Hemos admitido, sin apenas pensar, la verdad de una proclama muy totalitaria: la que afirma que “lo personal es político”, lo que ha conducido no solo a políticas identitarias cuestionables, sino a interpretar toda nuestra existencia en clave ideológica. De ese modo, ha reverdecido una lucha de clases en la que una forma de vestir o un ademán, un gusto estético o cualquier preferencia personal traslucen supuestamente la afiliación política con mucha más exactitud que cualquier carnet de partido.

Quizá la causa más profunda de esta excesiva politización sea, a fin de cuentas, la pérdida de sentido. Cuando la verdad desaparece del horizonte comunitario, cuando la cultura cercena su conexión con el significado de la existencia o, finalmente, cuando al individuo se le amputa su vínculo con lo sagrado, es necesario que descargue toda su energía y pasión en algo. No es la primera vez que los movimientos sociales se aprovechan de estas fuerzas irracionales y es posible que no hayamos podido todavía superar las secuelas.

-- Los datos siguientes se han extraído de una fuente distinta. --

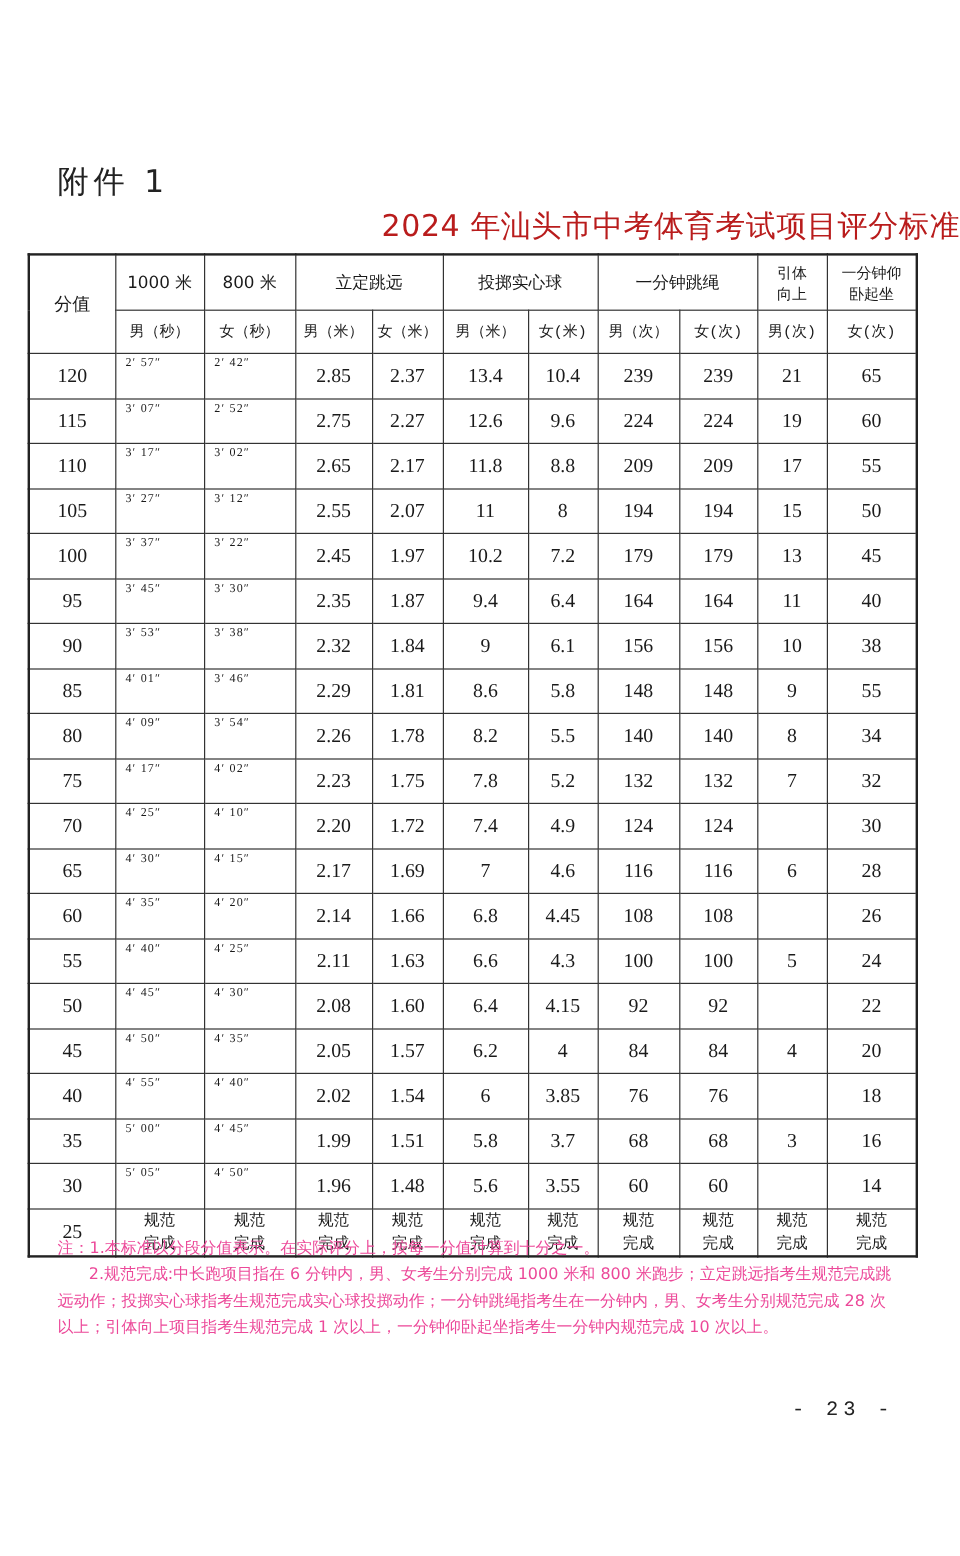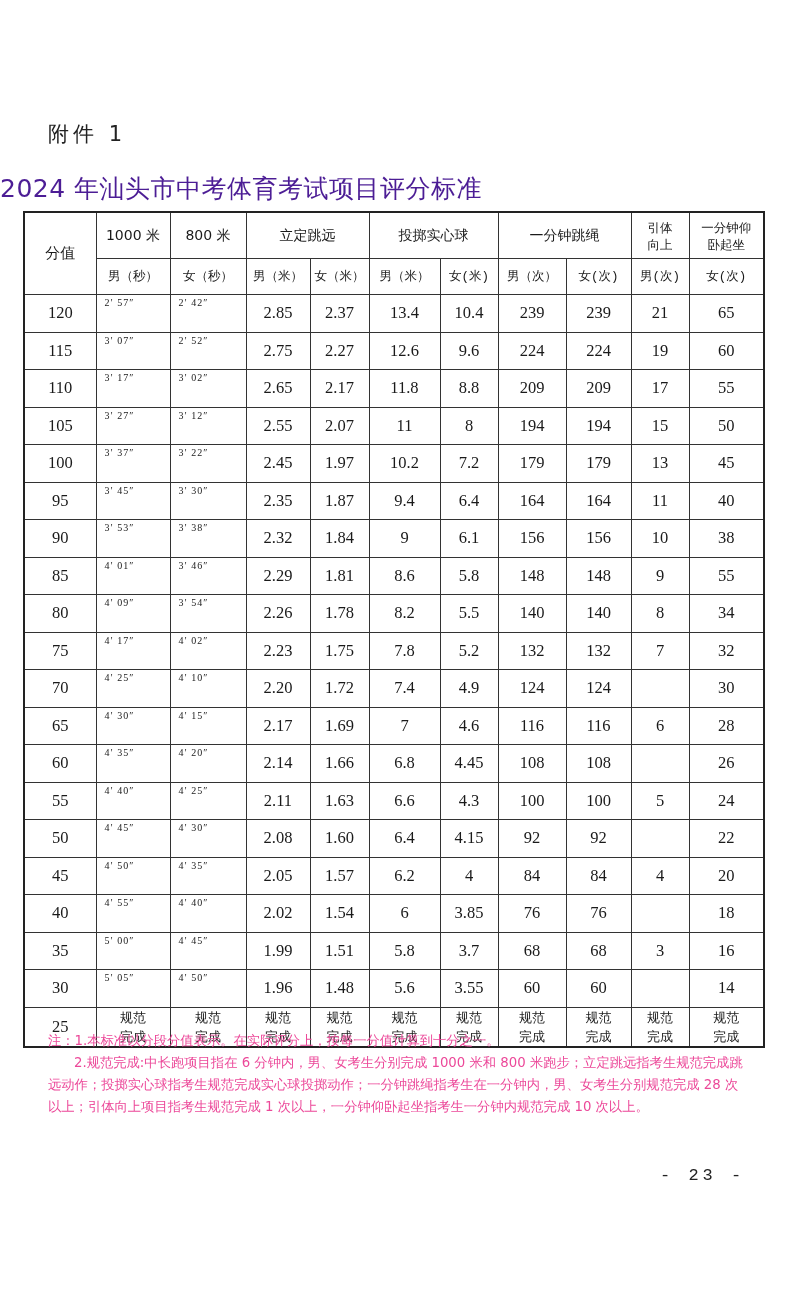--- a/index.html
+++ b/index.html
@@ -8,8 +8,8 @@
     font-family: "DejaVu Serif", "Liberation Serif", serif; color: #1a1a1a;
   }
   .attachment {
-    position: absolute; left: 48px; top: 120px;
-    font-size: 21px; letter-spacing: 4px; color: #222;
+    position: absolute; left: 48px; top: 134px;
+    font-size: 26px; letter-spacing: 4px; color: #222;
     font-family: "DejaVu Sans", "Liberation Sans", sans-serif;
   }
   .doc-title {

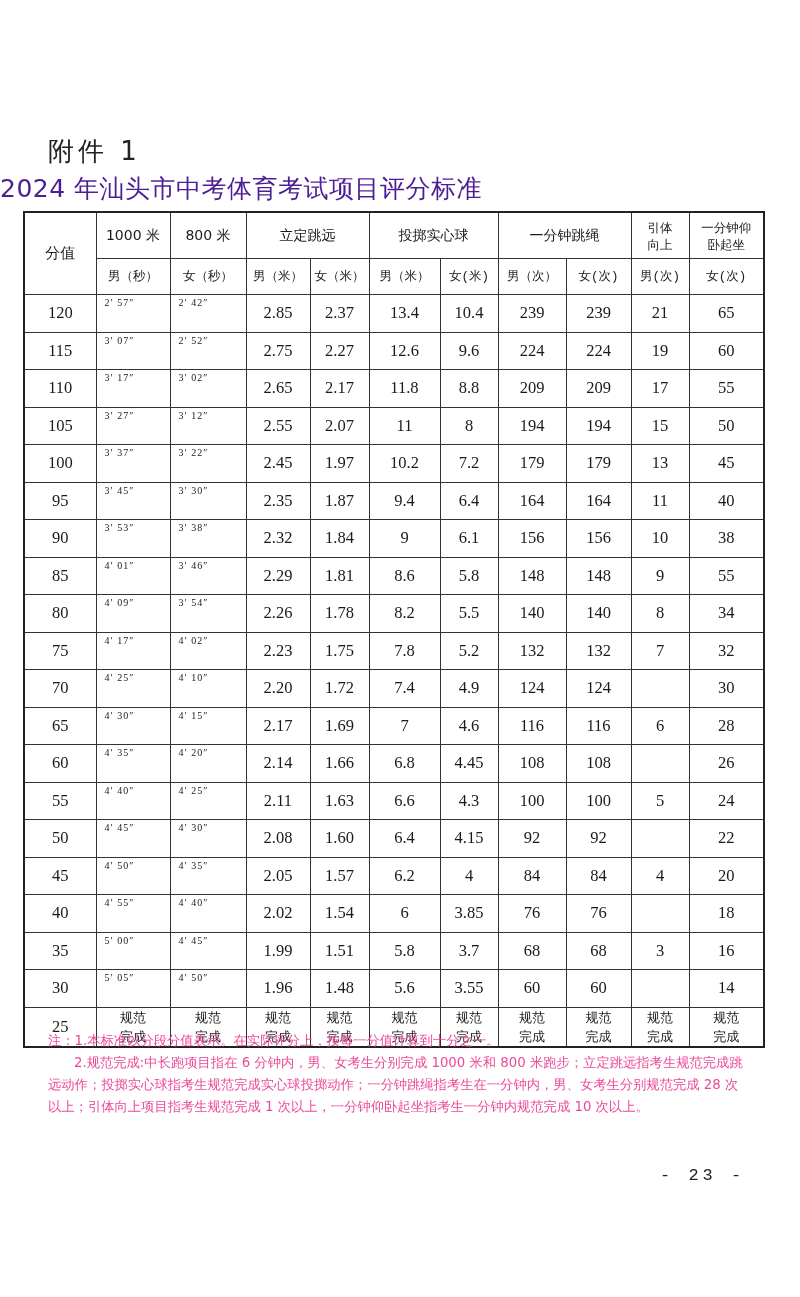--- a/index.html
+++ b/index.html
@@ -13,8 +13,8 @@
     font-family: "DejaVu Sans", "Liberation Sans", sans-serif;
   }
   .doc-title {
-    position: absolute; left: 0; width: 800px; top: 172px; text-align: left;
-    font-size: 25px; letter-spacing: 0.5px; color: #4c1d95;
+    position: absolute; left: 0; width: 800px; top: 172px; text-align: right;
+    font-size: 25px; letter-spacing: 0.5px; color: #b91c1c;
     font-family: "DejaVu Sans", "Liberation Sans", sans-serif;
   }
   table.score {

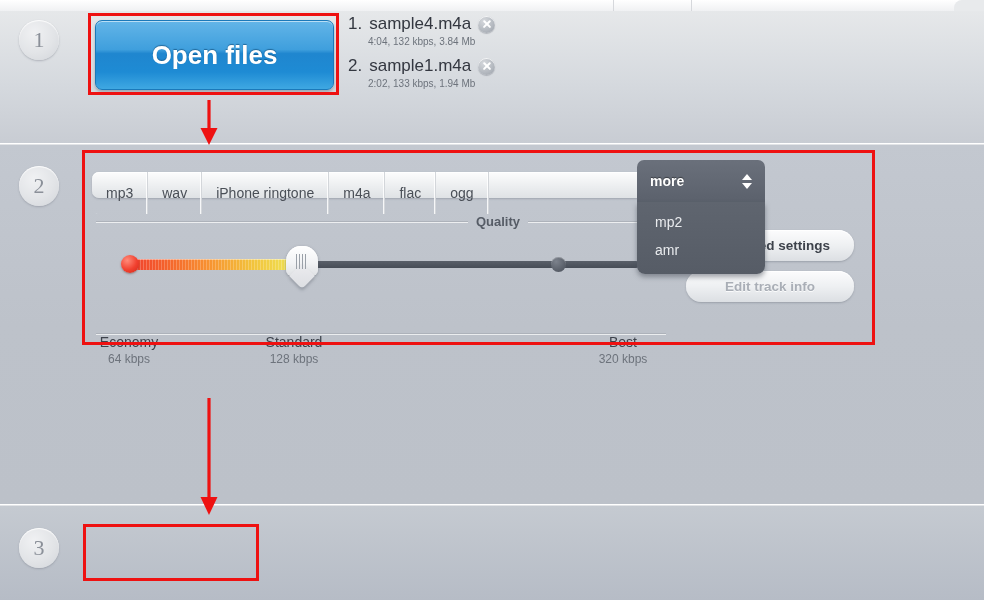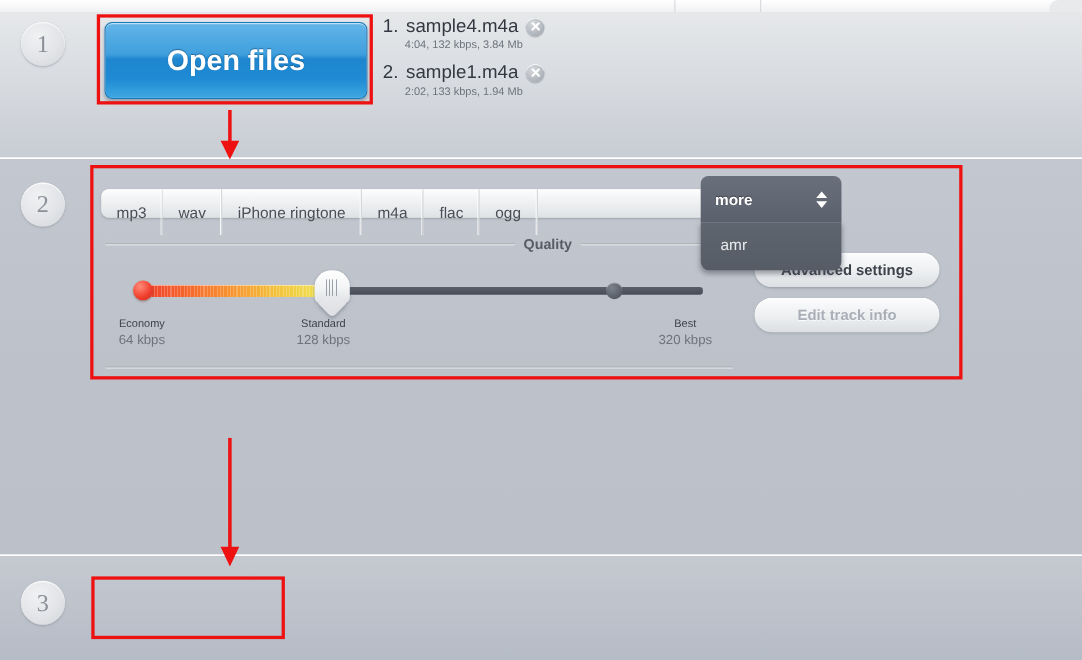--- a/index.html
+++ b/index.html
@@ -323,6 +323,7 @@
         </span>
       </div>
       <div class="more-menu">
+        <div class="more-item">mp2</div>
         <div class="more-item">amr</div>
       </div>
     </div>

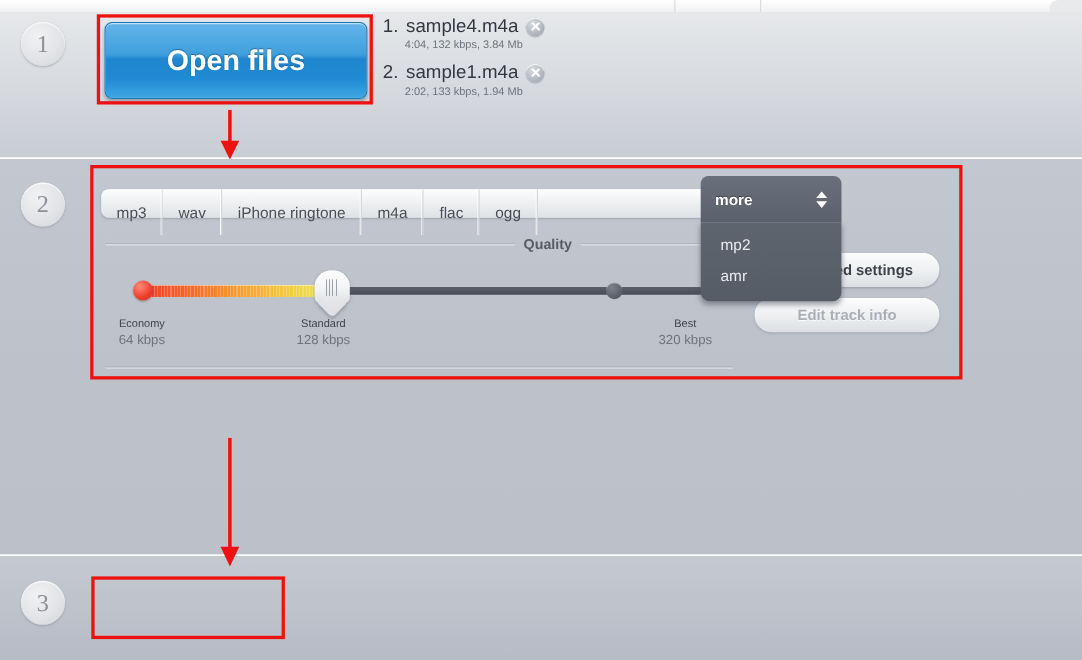--- a/index.html
+++ b/index.html
@@ -235,7 +235,7 @@
 
   .qlabels { position:relative; height:40px; margin-top:2px; }
   .qlab { position:absolute; text-align:center; width:120px; }
-  .qlab .t { font-size:10px; color:#3d424b; }
+  .qlab .t { font-size:14px; color:#3d424b;margin-top:45px; }
   .qlab .s { font-size:12px; color:#6d737c; margin-top:2px; }
   #qlab0 { left:-27px; }
   #qlab1 { left:138px; }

El temor que puede existir es que, como ocurrió en el mundo antiguo, esta forma de entender la ideología y la devaluación de la vida política destierre a los mejores de nosotros de los partidos y de las instituciones. Sería una pena que el aire fuera justamente irrespirable para aquellos que más necesitamos y que pueden encaminarnos a una política más civilizada y, en definitiva, más humana.